Le 27 juin 2014, en présence de nombreuses autorités, la petite île de El Hierro inaugurait son originale et novatrice centrale électrique hydro-éolienne, une STEP (Station de Transfert d’Energie  par Pompage et turbinage) qui devrait faire école.
Cela se passe bien ce samedi 27 juin 2015 (il est toujours possible de connaître au temps T la production électrique insulaire  et aussi de revenir en arrière sur ce tableau de bord, comme sur un compte bancaire, en cliquant, en bas à gauche, sur le tout petit calendrier puis sur « Ver fecha”).
Je scrute la production de l’électricité d’El Hierro, en liaison avec le concepteur de la centrale hydro-éolienne qui la suit également avec le technicien ayant porté le chantier jusqu’à son démarrage. Je la connais finement grâce au réseau électrique espagnol (en anglais). Dans le détail, retournons sur El Hierro :  il y a également le “camembert électrique” du mix énergétique à droite et en haut et, en dessous, les émissions de CO2.
Maintenant après une année de fonctionnement, vous trouverez mon point de vue, n’engageant que moi, mais il est enrichi par un échange épistolaire.

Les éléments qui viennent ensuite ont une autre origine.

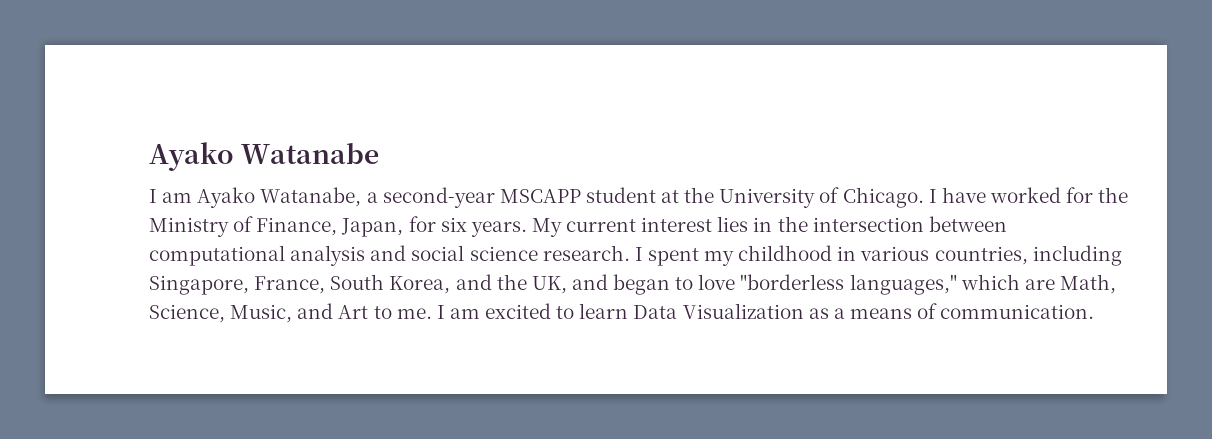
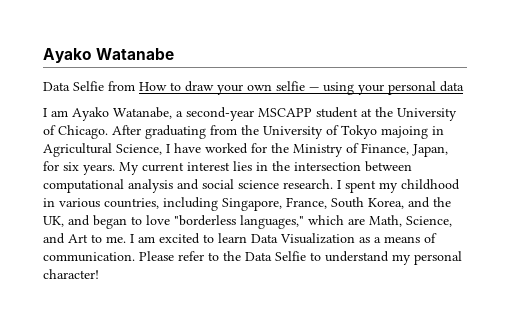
(380, 153) none -> [43,81,464,95] // Data Selfie from How to draw your own selfie — using your personal data
(924, 197) none -> [112,125,444,139] [43,143,162,157] After graduating from the University of Tokyo majoing in Agricultural Science,
[230,304,293,323] Music, -> (452, 221) none
(1095, 311) none -> [139,251,462,265] [43,269,99,279] Please refer to the Data Selfie to understand my personal character!

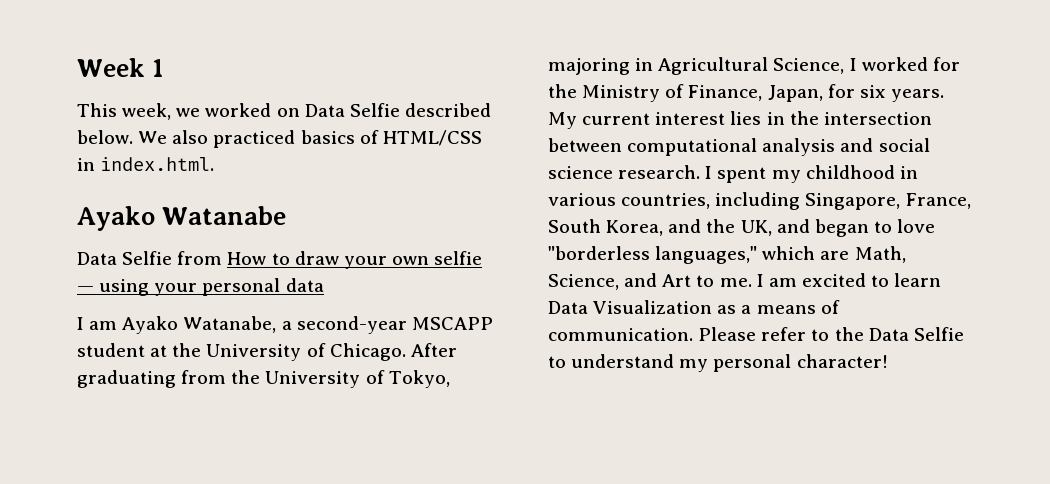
(43, 55) none -> [77,58,165,77] [77,103,491,120] [77,130,482,148] [77,157,215,171] Week 1 // This week, we worked on Data Selfie described below. We also practiced basics of HTML/CSS in index.html. //
[341,125,428,139] Tokyo majoing -> [388,370,450,388] [548,58,630,75] Tokyo, majoring
[174,143,201,153] have -> (857, 64) none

1) Les élus d’El Hierro affichèrent l’objectif de 100% EnR soit l’autonomie énergétique parce que s’il n’avaient pas mis la barre haut, très haut,  ils n’auraient rien fait ou, mieux dit, ils n’auraient pas été suivis financièrement ; donner l’exemple est essentiel et il faut apprendre à “simplifier, simplifier, simplifier” pour reprendre le motto de H.D. Thoreau, l’un des père de l’écologie. Il n’a jamais été question de détruire ou de mettre sous cocon la station thermique au fioul mais d’éviter le plus possible de s’en servir. Il s’agit d’un mix énergétique comme le veulent l’Europe, l’Espagne, l’Allemagne,  le Danemark et enfin la France. Les gens d’El Hierro veulent de l’électricité, “La fée électricité” comme l’appelait Raoul Dufy. Toutefois, les îliens la souhaitent la plus propre possible, selon les résultats des dernières élections espagnoles du 24 mai 2015, qui ont primé localement un parti ayant fait de son soutien aux énergies renouvelables son étendard. En Espagne, Il y a un autre aspect apparaissant avec l’usage du mot “autonomie” qui correspond à celui de la Région administrative  ici la Comunidad autonóma de Canarias. Par conséquent, en espagnol ce mot “autonomie” invite à penser régional, local avec l’idée affichée, de manière officielle, aussi d’un destin communautaire.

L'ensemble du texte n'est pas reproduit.